Conductive and Elastic TiO2 Nanofibrous Aerogels: A New Concept toward Self-Supported Electrocatalysts with Superior Activity and Durability.

Abstract

Recently, various titanium dioxide (TiO2 ) nanostructures have received increasing attention in the fields of energy conversion and storage owing to their electrochemical properties. However, these particulate nanomaterials exclusively exist in the powder form, which may cause health risks and environmental hazards. Herein we report a novel, highly elastic bulk form of TiO2 for safe use and easy recycling.

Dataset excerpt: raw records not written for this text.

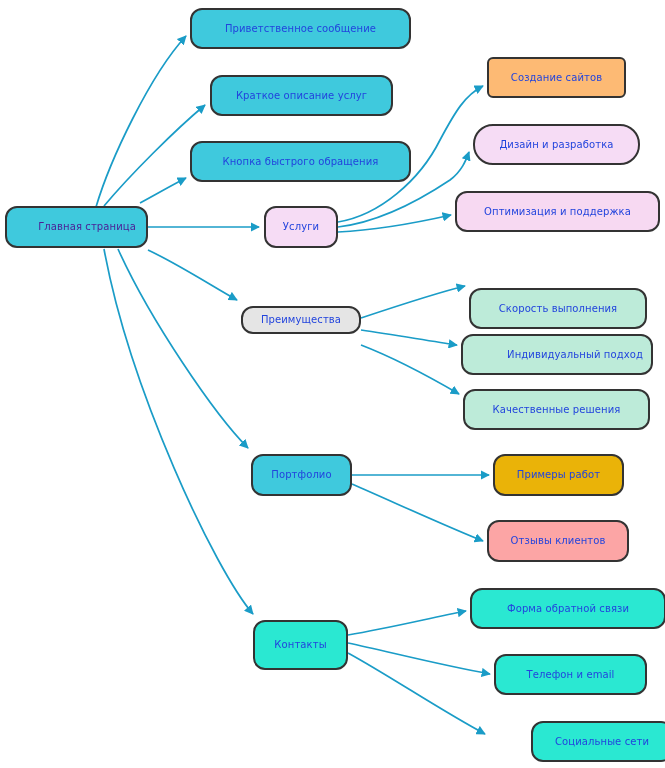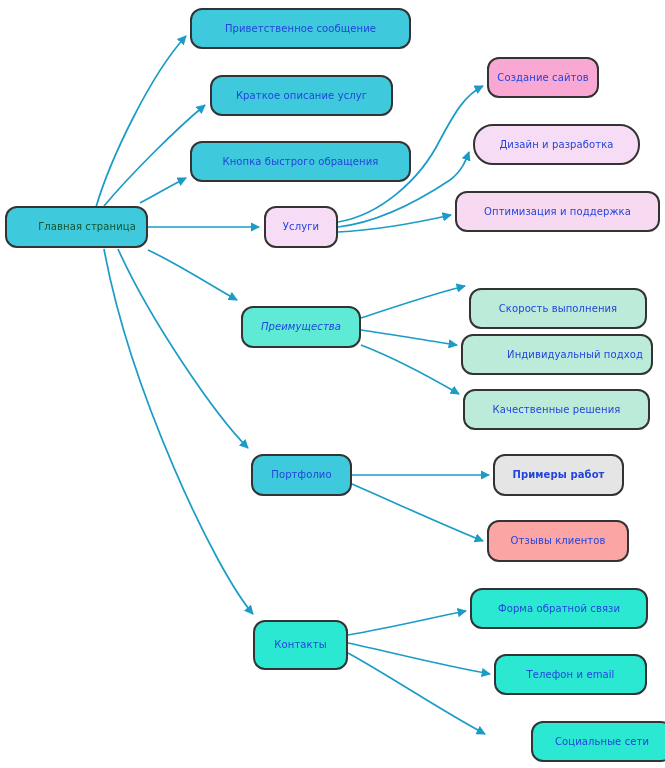--- a/index.html
+++ b/index.html
@@ -71,68 +71,68 @@
         <path d="M 352,475 L 489,475" fill="none" stroke="#1a9cc7" stroke-width="1.7" marker-end="url(#arrow)"></path>
         <path d="M 352,484 C 400,505 450,528 483,541" fill="none" stroke="#1a9cc7" stroke-width="1.7" marker-end="url(#arrow)"></path>
         <path d="M 348,635 C 390,628 430,618 466,611" fill="none" stroke="#1a9cc7" stroke-width="1.7" marker-end="url(#arrow)"></path>
         <path d="M 348,643 C 390,652 440,665 490,674" fill="none" stroke="#1a9cc7" stroke-width="1.7" marker-end="url(#arrow)"></path>
         <path d="M 348,653 C 390,676 440,710 485,734" fill="none" stroke="#1a9cc7" stroke-width="1.7" marker-end="url(#arrow)"></path>
       </g>
   </svg>
 
   <div id="nodes">
       <div class="node" style="left: 5px; top: 206px; width: 143px; height: 42px; background: rgb(63, 201, 221); border-color: rgb(51, 51, 51);">
-        <span class="node-label" style="color: #14532d; padding-left: 21px;">Главная страница</span>
+        <span class="node-label" style="color: #4c1d95; padding-left: 21px;">Главная страница</span>
       </div>
       <div class="node" style="left: 190px; top: 8px; width: 221px; height: 41px; background: rgb(63, 201, 221); border-color: rgb(51, 51, 51);">
         <span class="node-label" style="color: rgb(34, 68, 221);">Приветственное сообщение</span>
       </div>
       <div class="node" style="left: 210px; top: 75px; width: 183px; height: 41px; background: rgb(63, 201, 221); border-color: rgb(51, 51, 51);">
         <span class="node-label" style="color: rgb(34, 68, 221);">Краткое описание услуг</span>
       </div>
       <div class="node" style="left: 190px; top: 141px; width: 221px; height: 41px; background: rgb(63, 201, 221); border-color: rgb(51, 51, 51);">
         <span class="node-label" style="color: rgb(34, 68, 221);">Кнопка быстрого обращения</span>
       </div>
       <div class="node" style="left: 264px; top: 206px; width: 74px; height: 42px; background: rgb(246, 220, 245); border-color: rgb(51, 51, 51);">
         <span class="node-label" style="color: rgb(34, 68, 221);">Услуги</span>
       </div>
-      <div class="node" style="left: 487px; top: 57px; width: 112px; height: 41px; background: #f9a8d4; border-color: rgb(51, 51, 51);">
+      <div class="node" style="left: 487px; top: 57px; width: 139px; height: 41px; background: #fdba74; border-color: rgb(51, 51, 51); border-radius: 6px;">
         <span class="node-label" style="color: rgb(34, 68, 221);">Создание сайтов</span>
       </div>
       <div class="node" style="left: 473px; top: 124px; width: 167px; height: 41px; background: rgb(246, 220, 245); border-color: rgb(51, 51, 51); border-radius: 20px;">
         <span class="node-label" style="color: rgb(34, 68, 221);">Дизайн и разработка</span>
       </div>
       <div class="node" style="left: 455px; top: 191px; width: 205px; height: 41px; background: rgb(247, 217, 242); border-color: rgb(51, 51, 51);">
         <span class="node-label" style="color: rgb(34, 68, 221);">Оптимизация и поддержка</span>
       </div>
-      <div class="node" style="left: 241px; top: 306px; width: 120px; height: 42px; background: #5eead4; border-color: rgb(51, 51, 51); font-style: italic;">
+      <div class="node" style="left: 241px; top: 306px; width: 120px; height: 28px; background: #e5e5e5; border-color: rgb(51, 51, 51);">
         <span class="node-label" style="color: rgb(34, 68, 221);">Преимущества</span>
       </div>
       <div class="node" style="left: 469px; top: 256px; width: 178px; height: 41px; background: rgb(189, 235, 217); border-color: rgb(51, 51, 51); margin-top: 32px;">
         <span class="node-label" style="color: rgb(34, 68, 221);">Скорость выполнения</span>
       </div>
       <div class="node" style="left: 461px; top: 334px; width: 192px; height: 41px; background: rgb(189, 235, 217); border-color: rgb(51, 51, 51); padding-left: 36px;">
         <span class="node-label" style="color: rgb(34, 68, 221);">Индивидуальный подход</span>
       </div>
       <div class="node" style="left: 463px; top: 389px; width: 187px; height: 41px; background: rgb(189, 235, 217); border-color: rgb(51, 51, 51);">
         <span class="node-label" style="color: rgb(34, 68, 221);">Качественные решения</span>
       </div>
       <div class="node" style="left: 251px; top: 454px; width: 101px; height: 42px; background: rgb(63, 201, 221); border-color: rgb(51, 51, 51);">
         <span class="node-label" style="color: rgb(34, 68, 221);">Портфолио</span>
       </div>
-      <div class="node" style="left: 493px; top: 454px; width: 131px; height: 42px; background: #e5e5e5; border-color: rgb(51, 51, 51); font-weight: bold;">
+      <div class="node" style="left: 493px; top: 454px; width: 131px; height: 42px; background: #eab308; border-color: rgb(51, 51, 51);">
         <span class="node-label" style="color: rgb(34, 68, 221);">Примеры работ</span>
       </div>
       <div class="node" style="left: 487px; top: 520px; width: 142px; height: 42px; background: #fca5a5; border-color: rgb(51, 51, 51);">
         <span class="node-label" style="color: rgb(34, 68, 221);">Отзывы клиентов</span>
       </div>
       <div class="node" style="left: 253px; top: 620px; width: 95px; height: 50px; background: rgb(42, 232, 210); border-color: rgb(51, 51, 51);">
         <span class="node-label" style="color: rgb(34, 68, 221);">Контакты</span>
       </div>
-      <div class="node" style="left: 470px; top: 588px; width: 178px; height: 41px; background: rgb(42, 232, 210); border-color: rgb(51, 51, 51);">
+      <div class="node" style="left: 470px; top: 588px; width: 196px; height: 41px; background: rgb(42, 232, 210); border-color: rgb(51, 51, 51);">
         <span class="node-label" style="color: rgb(34, 68, 221);">Форма обратной связи</span>
       </div>
       <div class="node" style="left: 494px; top: 654px; width: 153px; height: 41px; background: rgb(42, 232, 210); border-color: rgb(51, 51, 51);">
         <span class="node-label" style="color: rgb(34, 68, 221);">Телефон и email</span>
       </div>
       <div class="node" style="left: 489px; top: 721px; width: 142px; height: 41px; background: rgb(42, 232, 210); border-color: rgb(51, 51, 51); margin-left: 42px;">
         <span class="node-label" style="color: rgb(34, 68, 221);">Социальные сети</span>
       </div>
     </div>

Specifically, TiO2 nanofibrous aerogels (NAs) consisting of resiliently bonded, flexible TiO2 nanofibers are constructed, which have an ultralow bulk density, ultrahigh porosity, and excellent elasticity. To promote charge transfer, they are subjected to lithium reduction to generate abundant oxygen vacancies, which can modulate the electronic structure of TiO2 , resulting in a conductivity up to 38.2 mS cm-1 . As a proof-of-concept demonstration, the conductive and elastic TiO2 NAs serve as a new type of self-supported electrocatalyst for ambient nitrogen fixation, achieving an ammonia yield of 4.19×10-10 mol s-1 cm-2 and a Faradaic efficiency of 20.3 %. The origin of the electrocatalytic activity is revealed by DFT calculations.